Revision tracking records
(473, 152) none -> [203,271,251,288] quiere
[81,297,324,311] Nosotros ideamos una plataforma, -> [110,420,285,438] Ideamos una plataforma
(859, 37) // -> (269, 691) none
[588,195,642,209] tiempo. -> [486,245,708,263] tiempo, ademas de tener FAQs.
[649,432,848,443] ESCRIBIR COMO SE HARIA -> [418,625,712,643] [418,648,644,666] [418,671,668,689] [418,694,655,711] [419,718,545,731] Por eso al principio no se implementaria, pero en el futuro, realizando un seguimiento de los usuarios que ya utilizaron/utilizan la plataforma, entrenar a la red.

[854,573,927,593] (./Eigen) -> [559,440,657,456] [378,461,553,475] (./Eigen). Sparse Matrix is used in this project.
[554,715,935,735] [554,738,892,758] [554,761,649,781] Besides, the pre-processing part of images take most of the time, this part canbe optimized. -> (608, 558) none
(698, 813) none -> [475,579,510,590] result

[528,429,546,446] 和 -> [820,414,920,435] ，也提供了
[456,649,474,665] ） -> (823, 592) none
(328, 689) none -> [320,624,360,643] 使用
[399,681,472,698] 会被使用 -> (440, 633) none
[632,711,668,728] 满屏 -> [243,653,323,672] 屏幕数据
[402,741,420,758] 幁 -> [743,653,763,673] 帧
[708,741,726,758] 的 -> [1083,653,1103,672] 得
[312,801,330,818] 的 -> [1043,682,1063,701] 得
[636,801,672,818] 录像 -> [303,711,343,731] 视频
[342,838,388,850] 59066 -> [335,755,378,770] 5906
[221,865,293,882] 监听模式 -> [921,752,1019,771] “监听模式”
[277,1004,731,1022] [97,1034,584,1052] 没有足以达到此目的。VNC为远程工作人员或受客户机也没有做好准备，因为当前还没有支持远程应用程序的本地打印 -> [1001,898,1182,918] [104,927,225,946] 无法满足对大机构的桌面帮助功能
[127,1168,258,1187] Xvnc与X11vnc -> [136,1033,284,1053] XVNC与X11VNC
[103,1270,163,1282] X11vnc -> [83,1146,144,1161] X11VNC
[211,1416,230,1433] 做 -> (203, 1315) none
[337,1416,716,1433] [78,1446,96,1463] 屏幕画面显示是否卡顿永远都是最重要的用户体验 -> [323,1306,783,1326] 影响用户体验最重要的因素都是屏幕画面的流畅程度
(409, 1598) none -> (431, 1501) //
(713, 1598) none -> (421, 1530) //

▸ What needs to be done
Each record above must be transcribed exactly, and none may be skipped.

▸ Result of the task
(473, 152) none -> [203,271,251,288] quiere
[81,297,324,311] Nosotros ideamos una plataforma, -> [110,420,285,438] Ideamos una plataforma
(859, 37) // -> (269, 691) none
[588,195,642,209] tiempo. -> [486,245,708,263] tiempo, ademas de tener FAQs.
[649,432,848,443] ESCRIBIR COMO SE HARIA -> [418,625,712,643] [418,648,644,666] [418,671,668,689] [418,694,655,711] [419,718,545,731] Por eso al principio no se implementaria, pero en el futuro, realizando un seguimiento de los usuarios que ya utilizaron/utilizan la plataforma, entrenar a la red.

[854,573,927,593] (./Eigen) -> [559,440,657,456] [378,461,553,475] (./Eigen). Sparse Matrix is used in this project.
[554,715,935,735] [554,738,892,758] [554,761,649,781] Besides, the pre-processing part of images take most of the time, this part canbe optimized. -> (608, 558) none
(698, 813) none -> [475,579,510,590] result

[528,429,546,446] 和 -> [820,414,920,435] ，也提供了
[456,649,474,665] ） -> (823, 592) none
(328, 689) none -> [320,624,360,643] 使用
[399,681,472,698] 会被使用 -> (440, 633) none
[632,711,668,728] 满屏 -> [243,653,323,672] 屏幕数据
[402,741,420,758] 幁 -> [743,653,763,673] 帧
[708,741,726,758] 的 -> [1083,653,1103,672] 得
[312,801,330,818] 的 -> [1043,682,1063,701] 得
[636,801,672,818] 录像 -> [303,711,343,731] 视频
[342,838,388,850] 59066 -> [335,755,378,770] 5906
[221,865,293,882] 监听模式 -> [921,752,1019,771] “监听模式”
[277,1004,731,1022] [97,1034,584,1052] 没有足以达到此目的。VNC为远程工作人员或受客户机也没有做好准备，因为当前还没有支持远程应用程序的本地打印 -> [1001,898,1182,918] [104,927,225,946] 无法满足对大机构的桌面帮助功能
[127,1168,258,1187] Xvnc与X11vnc -> [136,1033,284,1053] XVNC与X11VNC
[103,1270,163,1282] X11vnc -> [83,1146,144,1161] X11VNC
[211,1416,230,1433] 做 -> (203, 1315) none
[337,1416,716,1433] [78,1446,96,1463] 屏幕画面显示是否卡顿永远都是最重要的用户体验 -> [323,1306,783,1326] 影响用户体验最重要的因素都是屏幕画面的流畅程度
(409, 1598) none -> (431, 1501) //
(713, 1598) none -> (421, 1530) //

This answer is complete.